Input for this task —

★ ★ ★ ★

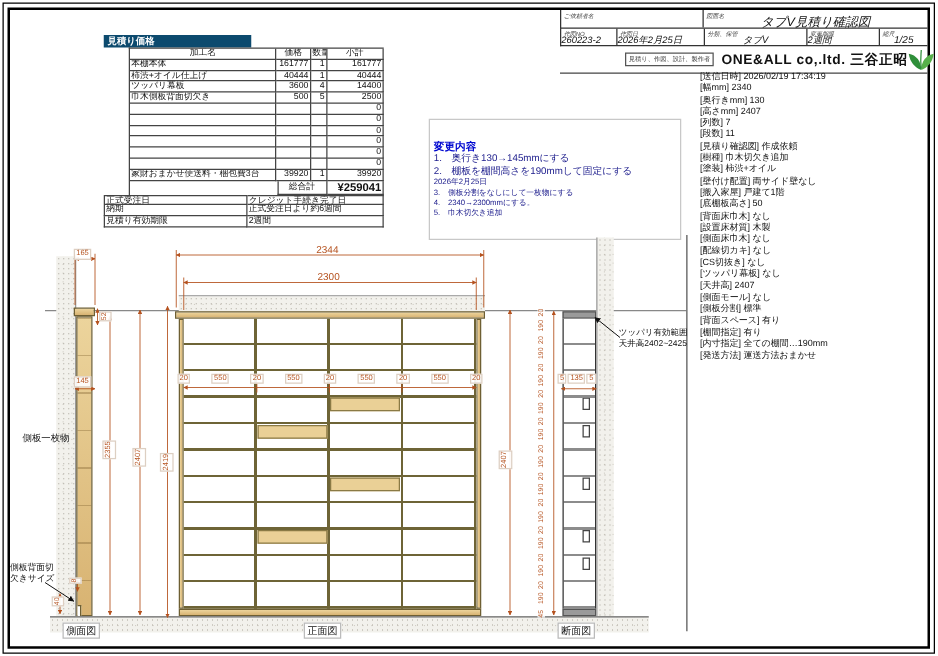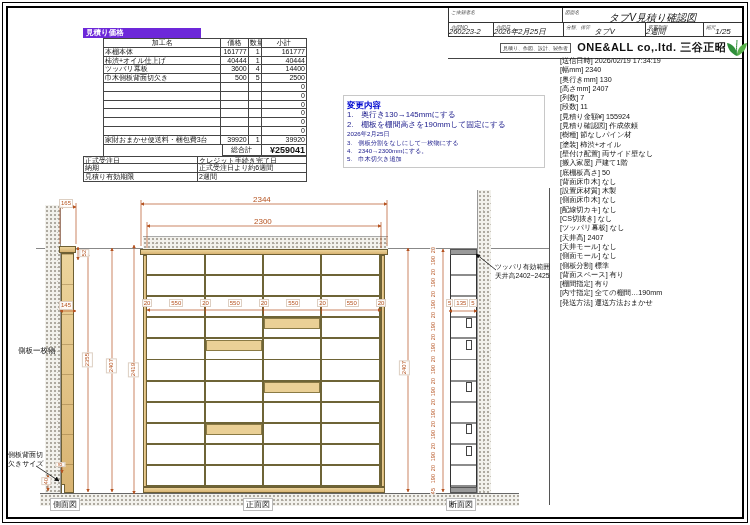"見積り価格" .est-bar { background: #6d28d9 -> #0c4a6e }
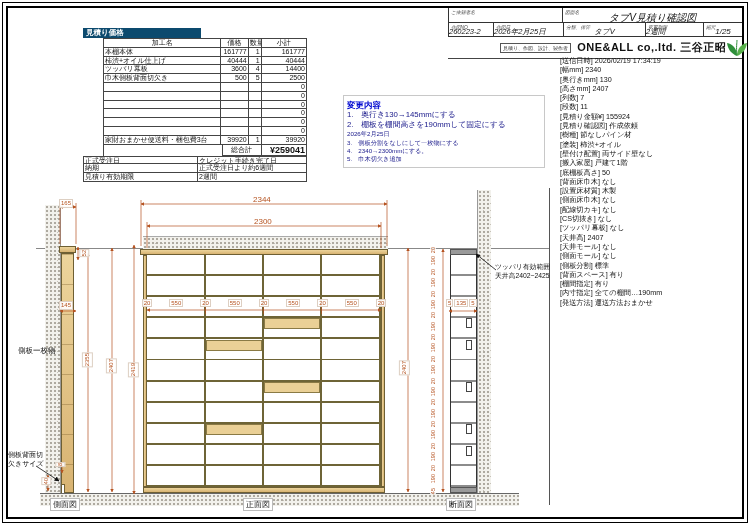"変更内容" .changes { padding: 4px 3px -> 16px 3px }
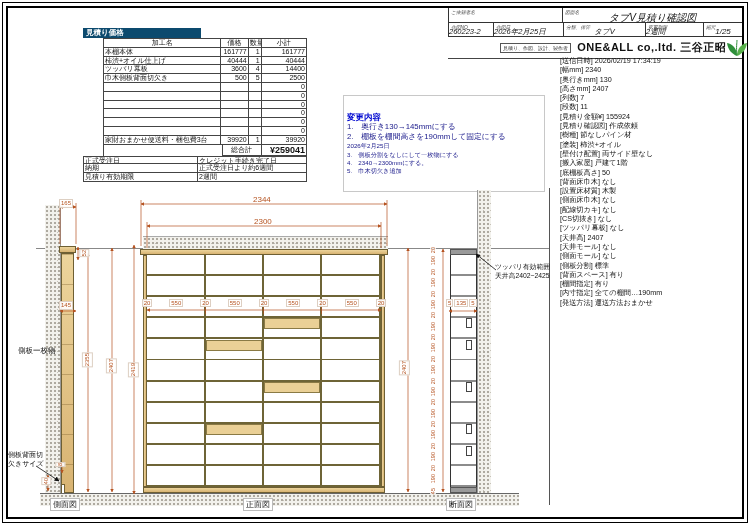"[見積り金額¥] 155924" div.spec-line { html: <div>[見積り金額¥] 155924</div> -> none }
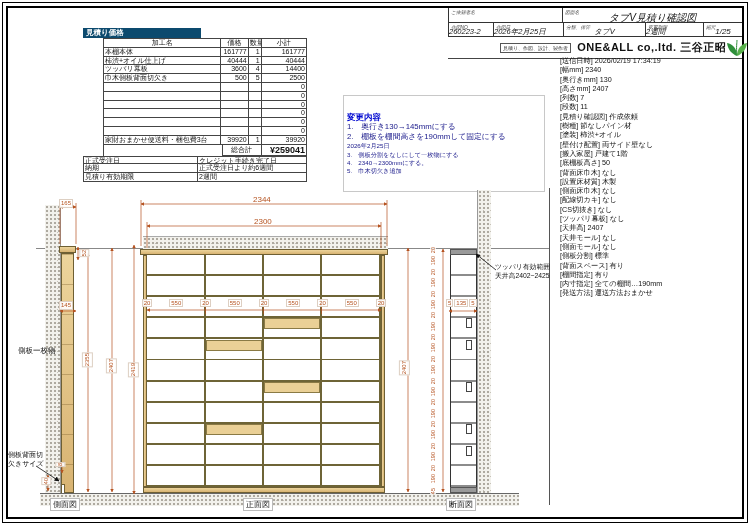"[樹種] 節なしパイン材" div.spec-line { text: 節なしパイン材 -> 巾木切欠き追加 }
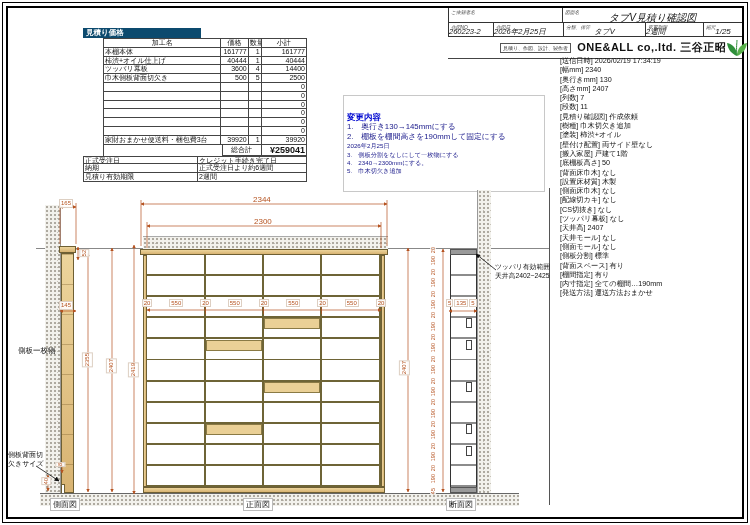"[天井モール] なし" div.spec-line { html: <div>[天井モール] なし</div> -> none }
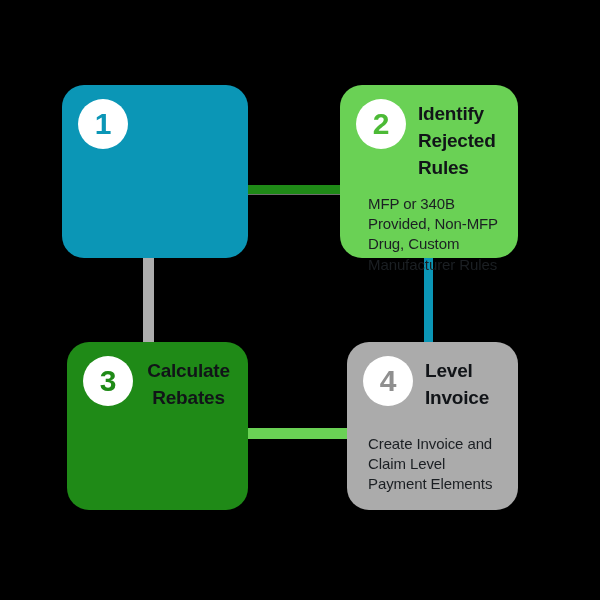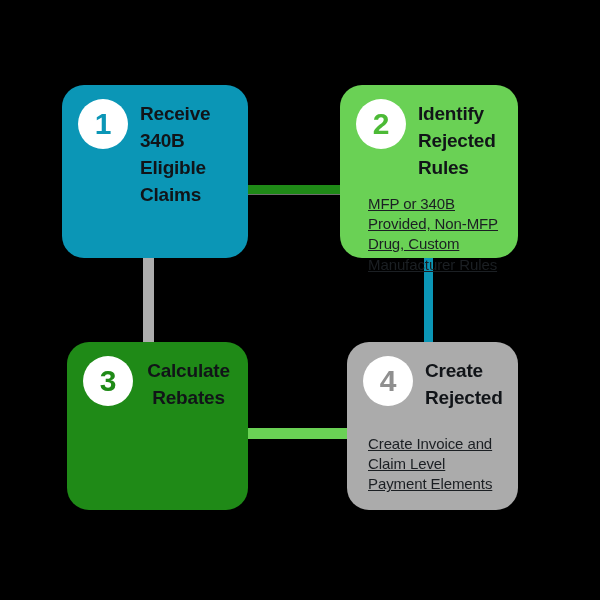"Receive 340B Eligible Claims" div.node-title { html: <div>Receive 340B Eligible Claims</div> -> none }
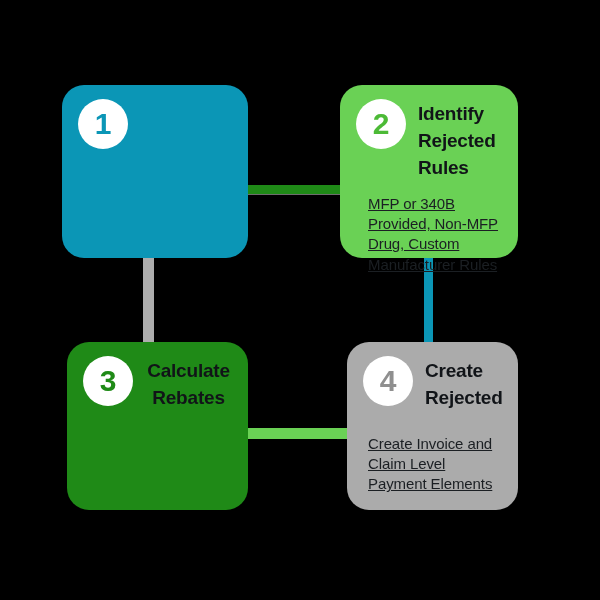"MFP or 340B Provided, Non-MFP" .node-desc { text-decoration: underline -> none }
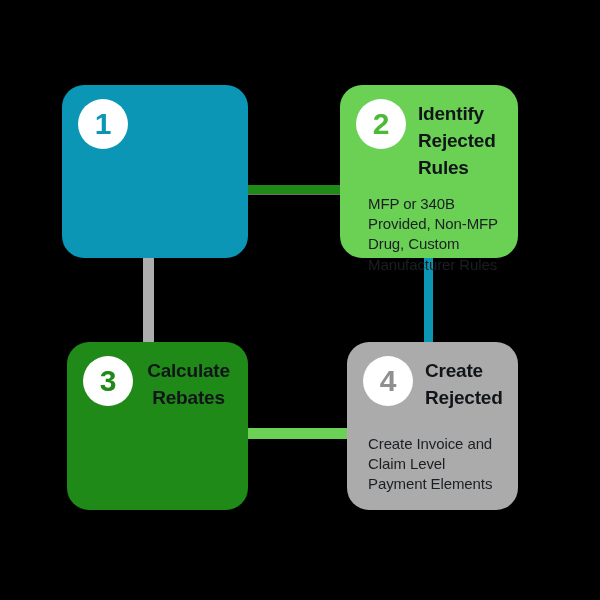"Create Rejected" div.node-title { text: Create Rejected -> Level Invoice }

★ ★ ★ ★

What this task involves — Each line above is to be transcribed exactly, though its pictures are not.

The completed task —
"見積り価格" .est-bar { background: #6d28d9 -> #0c4a6e }
"変更内容" .changes { padding: 4px 3px -> 16px 3px }
"[見積り金額¥] 155924" div.spec-line { html: <div>[見積り金額¥] 155924</div> -> none }
"[樹種] 節なしパイン材" div.spec-line { text: 節なしパイン材 -> 巾木切欠き追加 }
"[天井モール] なし" div.spec-line { html: <div>[天井モール] なし</div> -> none }
"Receive 340B Eligible Claims" div.node-title { html: <div>Receive 340B Eligible Claims</div> -> none }
"MFP or 340B Provided, Non-MFP" .node-desc { text-decoration: underline -> none }
"Create Rejected" div.node-title { text: Create Rejected -> Level Invoice }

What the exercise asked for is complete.